Using the listing that follows, filter out every line lacking the string "none" and return the rest.

*Exercise input*.

◇ ◇ ◇ ◇ ◇

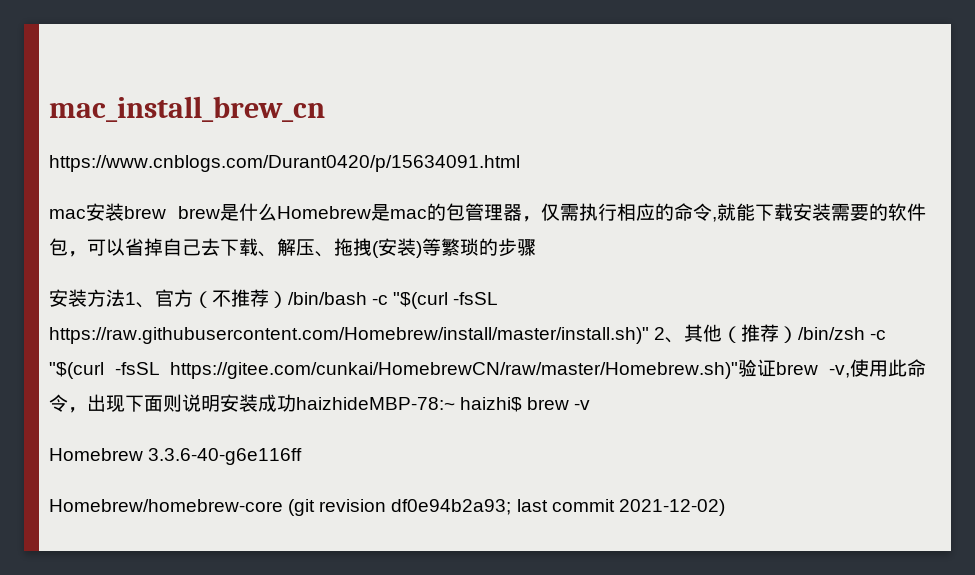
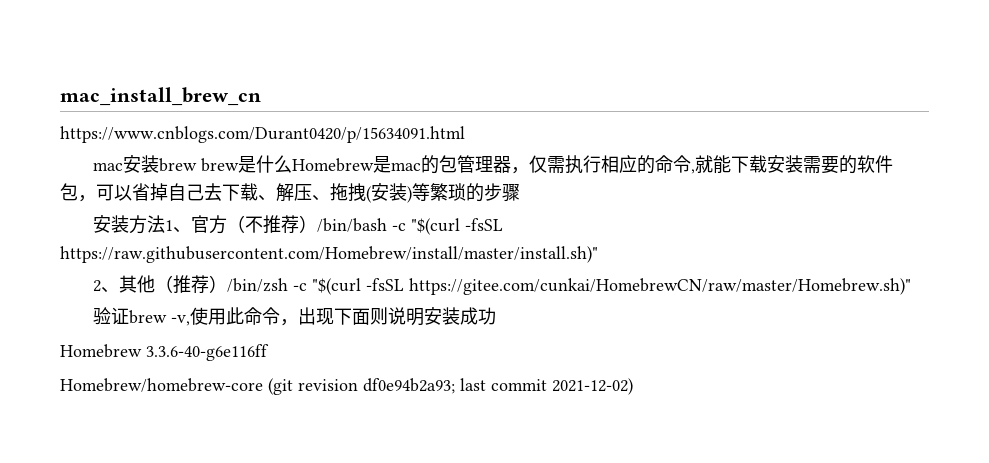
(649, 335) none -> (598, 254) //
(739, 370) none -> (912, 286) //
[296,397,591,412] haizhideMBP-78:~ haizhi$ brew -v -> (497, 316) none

◇ ◇ ◇ ◇ ◇

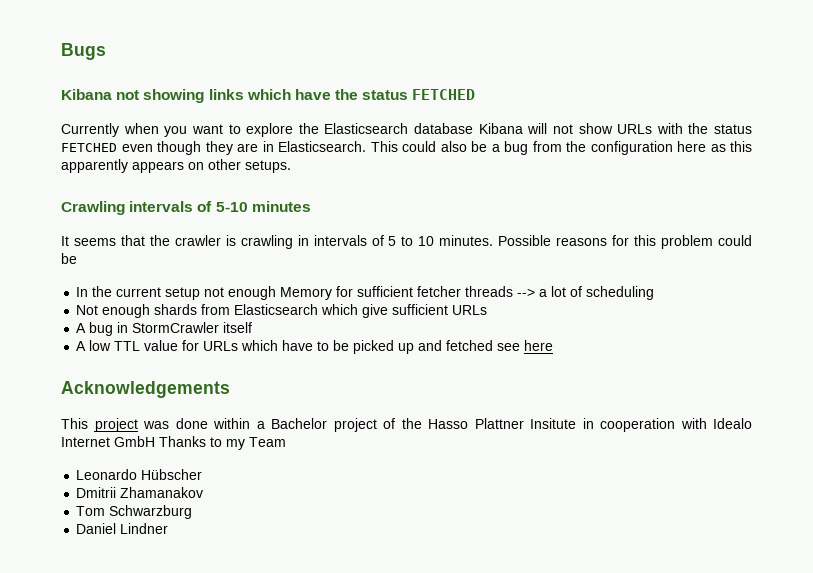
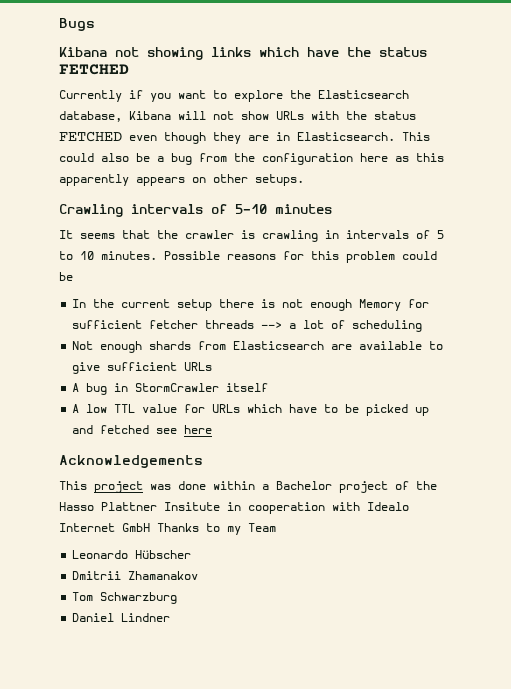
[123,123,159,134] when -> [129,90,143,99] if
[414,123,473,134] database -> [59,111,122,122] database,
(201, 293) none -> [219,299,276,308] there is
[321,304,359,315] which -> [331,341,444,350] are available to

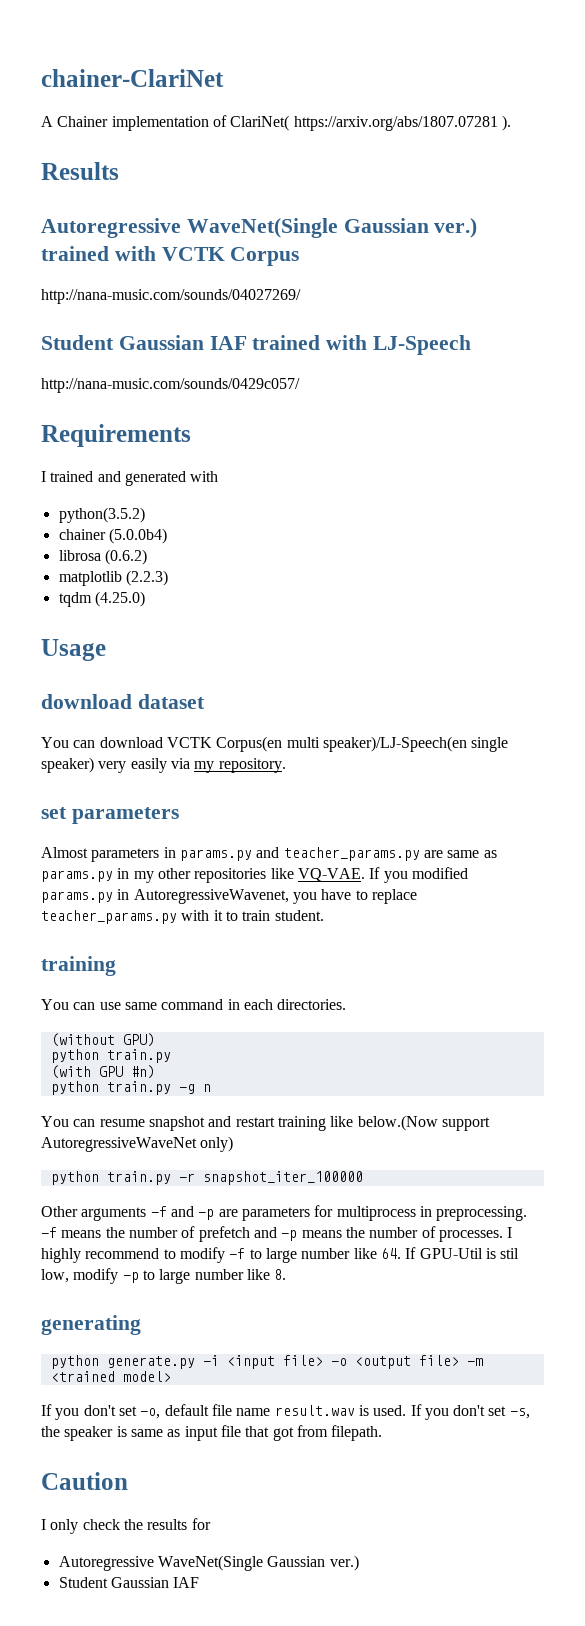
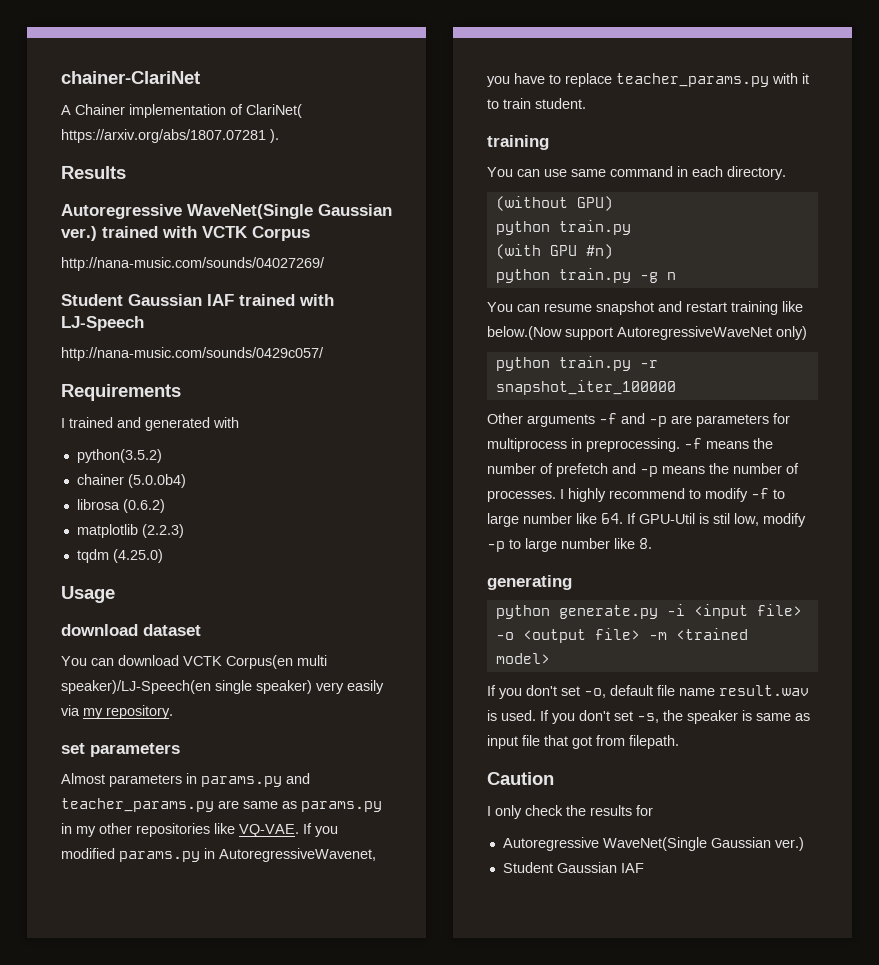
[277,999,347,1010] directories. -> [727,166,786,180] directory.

◇ ◇ ◇ ◇ ◇

*Task answer*.
(649, 335) none -> (598, 254) //
(739, 370) none -> (912, 286) //
[296,397,591,412] haizhideMBP-78:~ haizhi$ brew -v -> (497, 316) none
(201, 293) none -> [219,299,276,308] there is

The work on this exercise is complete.